TASK DESCRIPTION:
Skip every picture. Print each line from the one containing "margin-left: none ->" through the end of the records below, word for word.

MATERIAL PROVIDED:
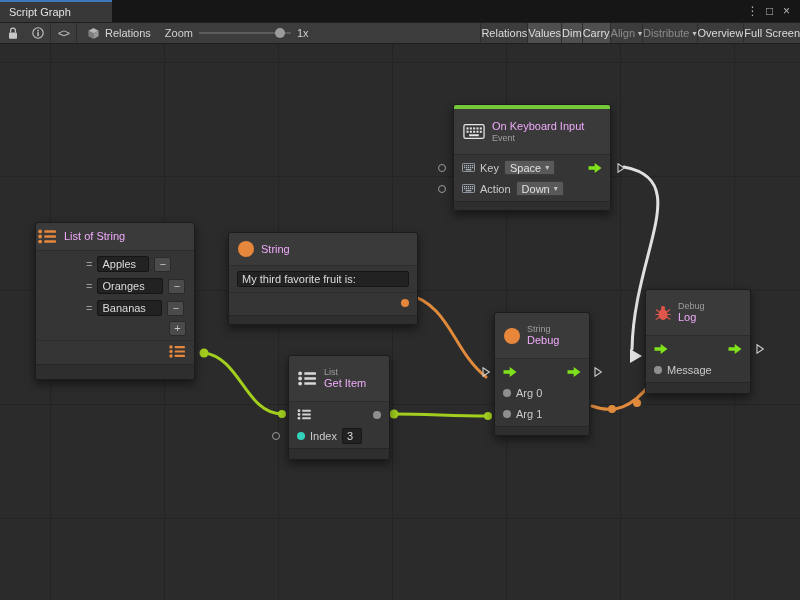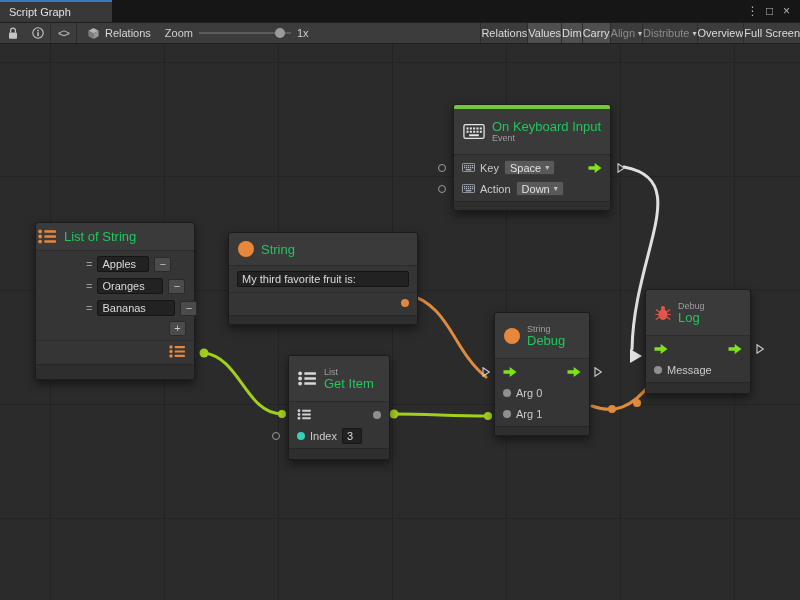"On Keyboard Input" .ntitle { color: #22c55e -> #f0abfc; font-size: 13px -> 11px }
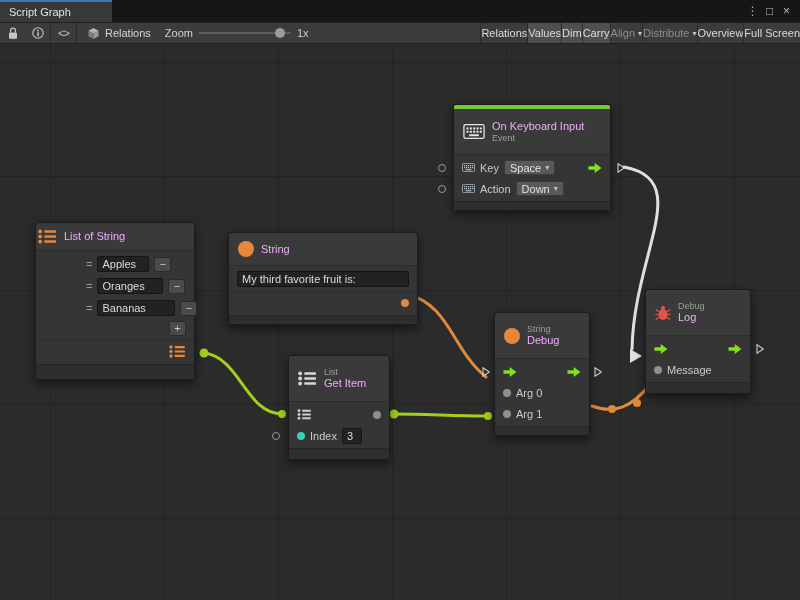"Bananas" input.tfield { width: 78px -> 65px }
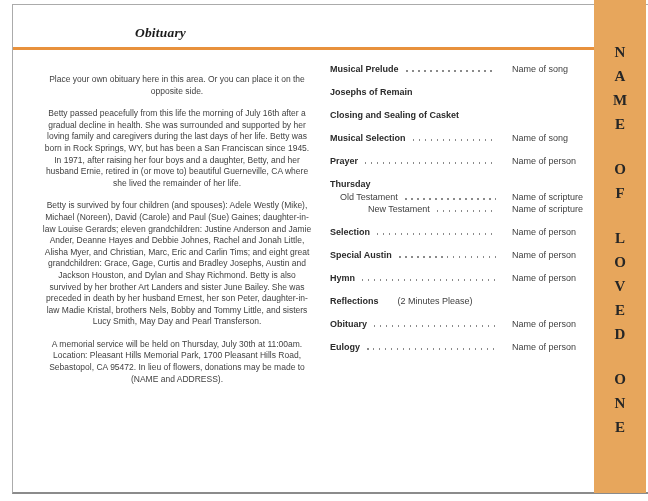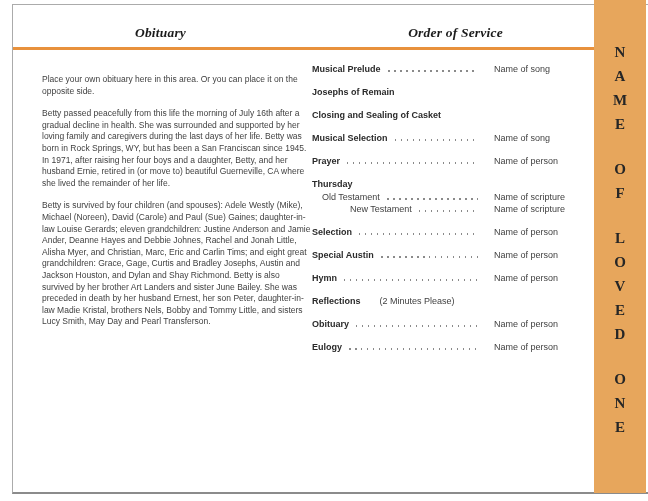"Order of Service" div.header-cell { html: <div> <span>Order of Service</span> </div> -> none }
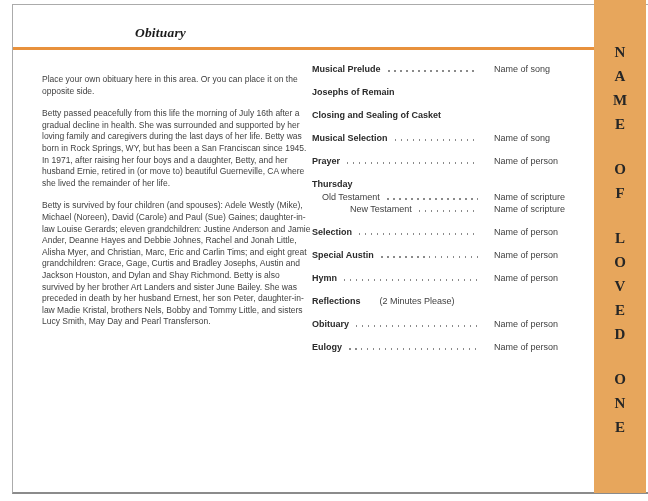"Musical Prelude" .col-right { margin-left: none -> 18px }
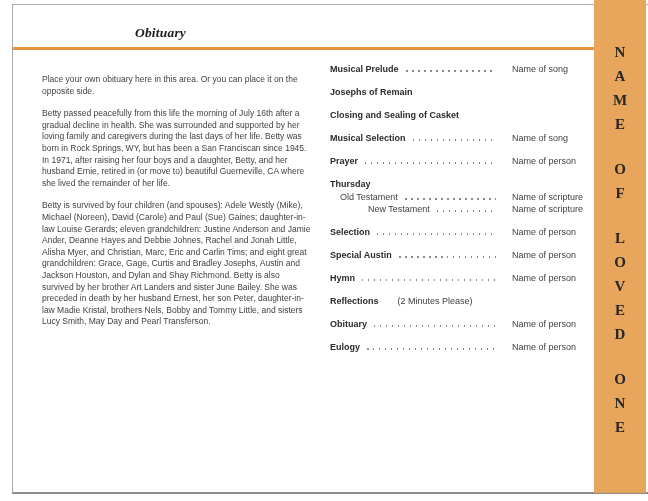"Place your own obituary here" .col-left { text-align: left -> center }
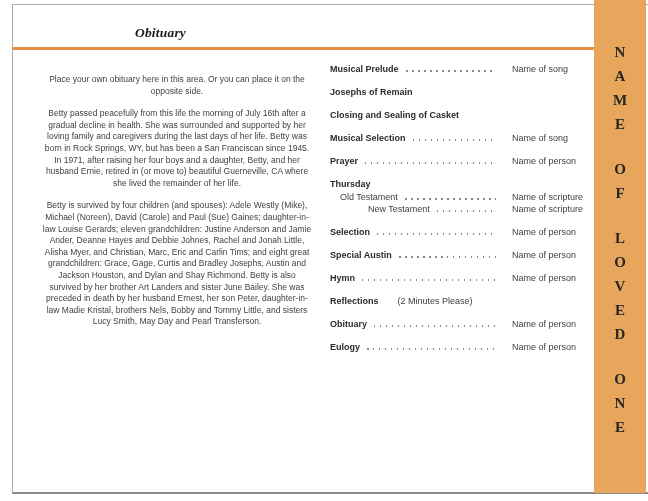"A memorial service will be" p { html: none -> <p>A memorial service will be held on Thursday, July 30th at 11:00am. Location: Pleasant Hills Memorial Park, 1700 Pleasant Hills Road, Sebastopol, CA 95472. In lieu of flowers, donations may be made to (NAME and ADDRESS).</p> }
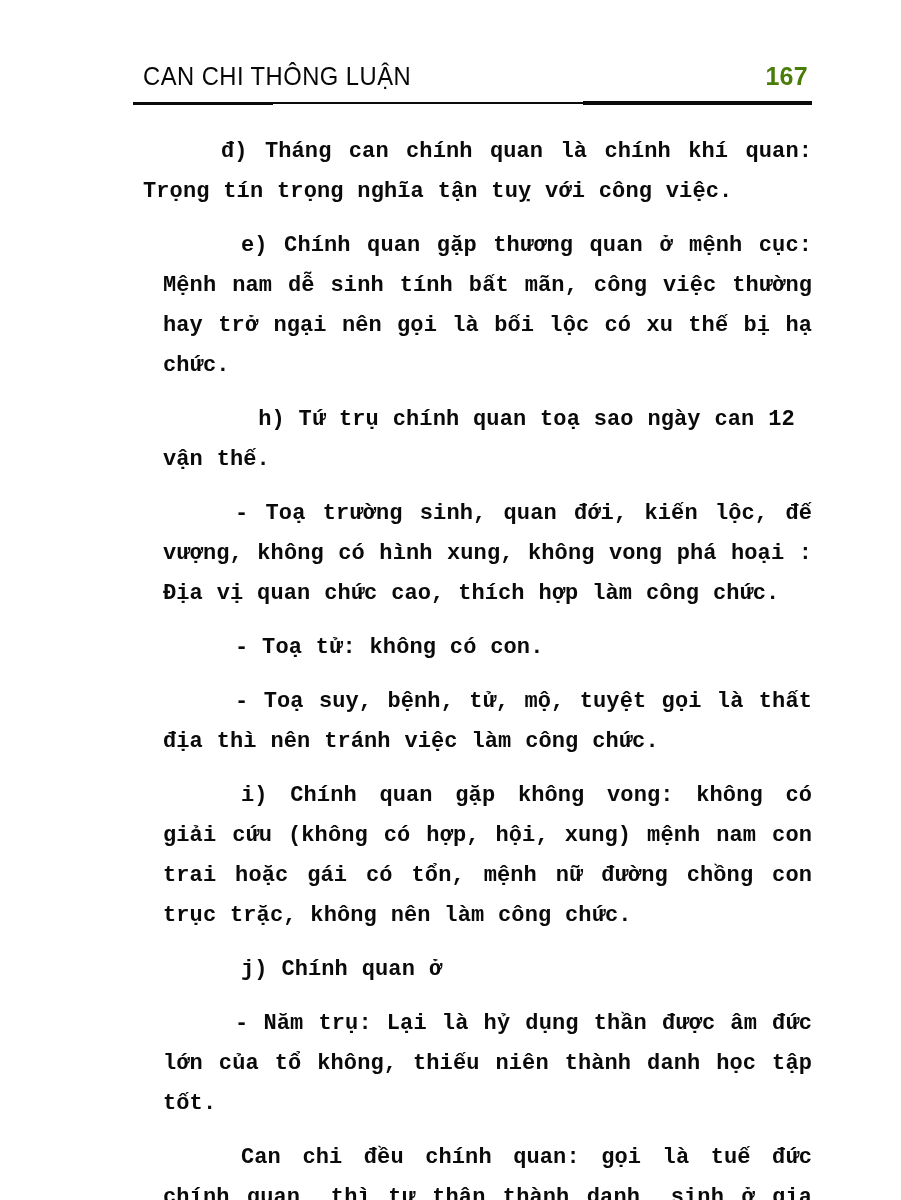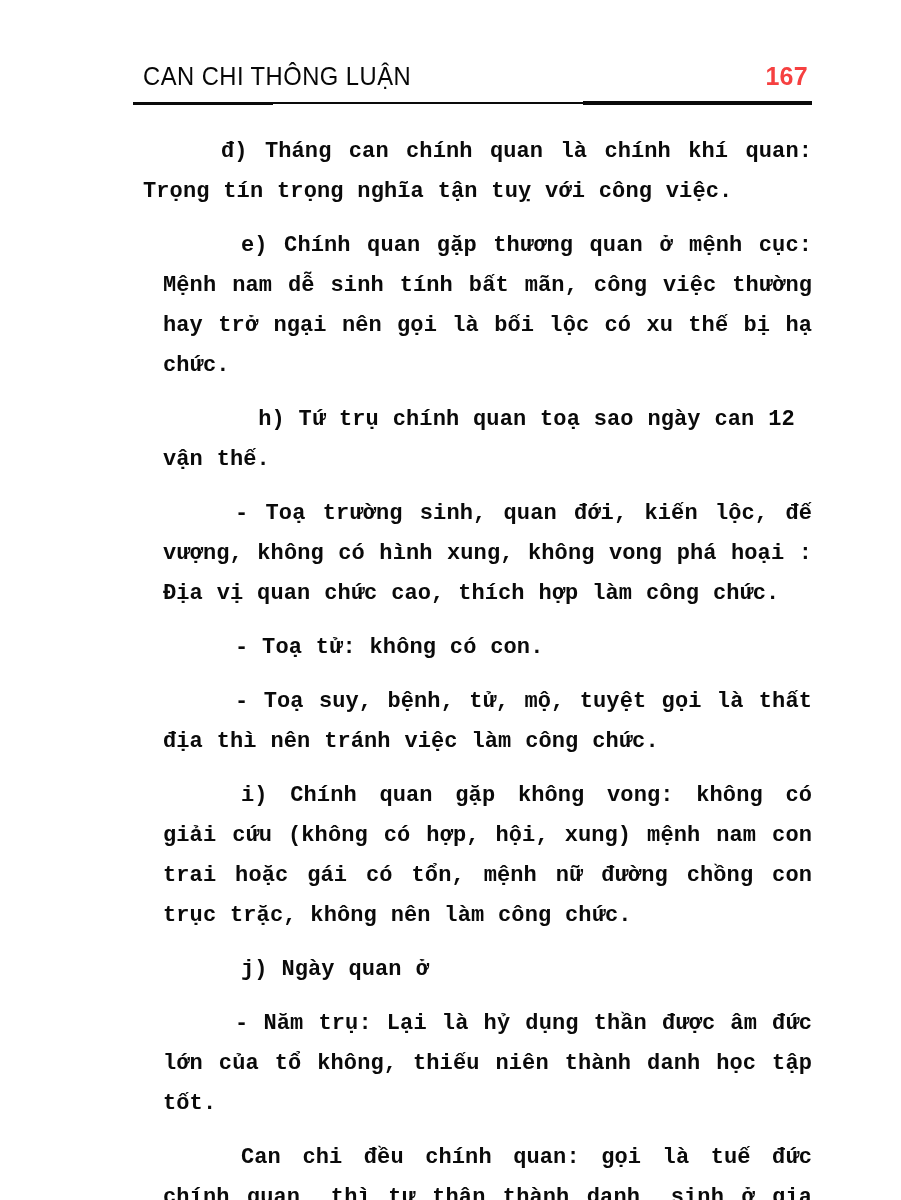"167" .head-folio { color: #ef4444 -> #4d7c0f }
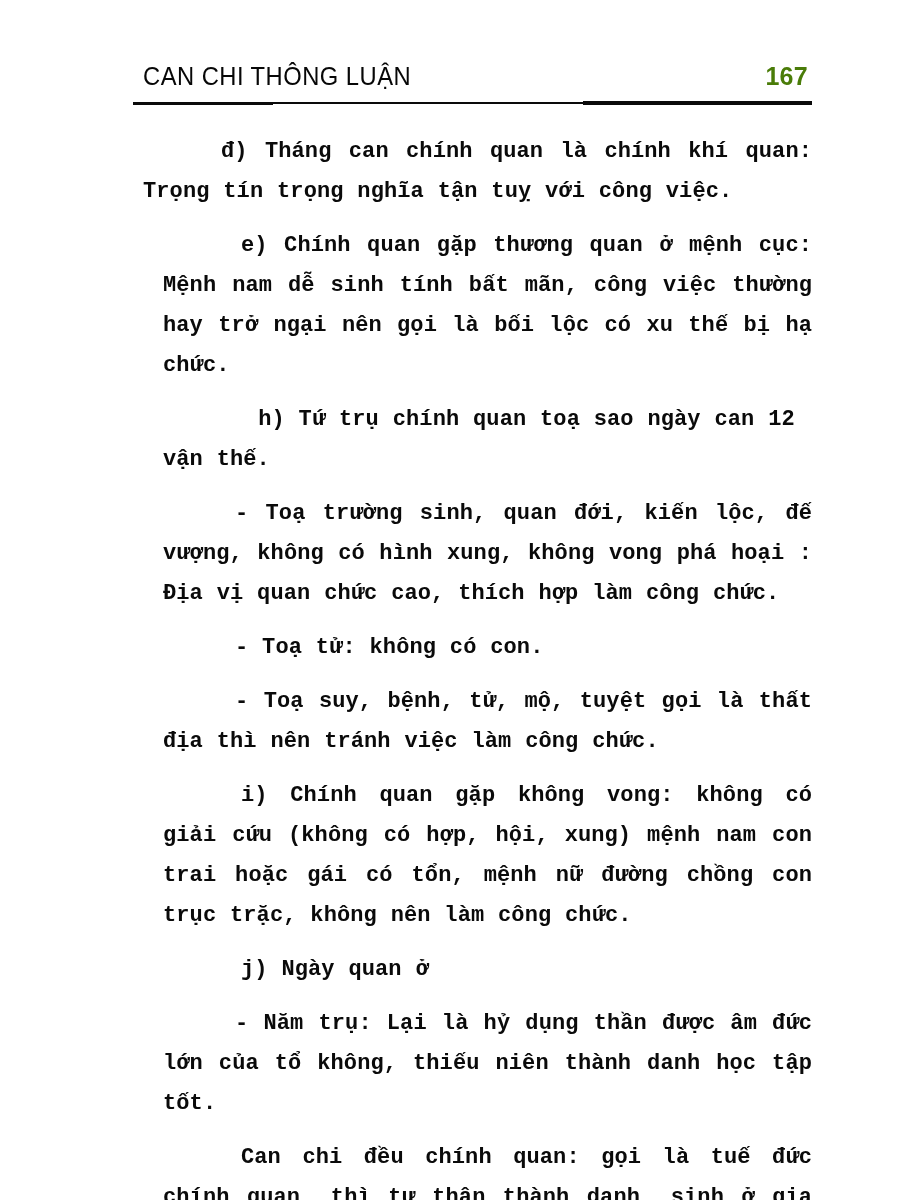"j) Ngày quan ở" p.para { text: Ngày -> Chính }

OUTPUT OF THE TASK:
"Musical Prelude" .col-right { margin-left: none -> 18px }
"Place your own obituary here" .col-left { text-align: left -> center }
"A memorial service will be" p { html: none -> <p>A memorial service will be held on Thursday, July 30th at 11:00am. Location: Pleasant Hills Memorial Park, 1700 Pleasant Hills Road, Sebastopol, CA 95472. In lieu of flowers, donations may be made to (NAME and ADDRESS).</p> }
"167" .head-folio { color: #ef4444 -> #4d7c0f }
"j) Ngày quan ở" p.para { text: Ngày -> Chính }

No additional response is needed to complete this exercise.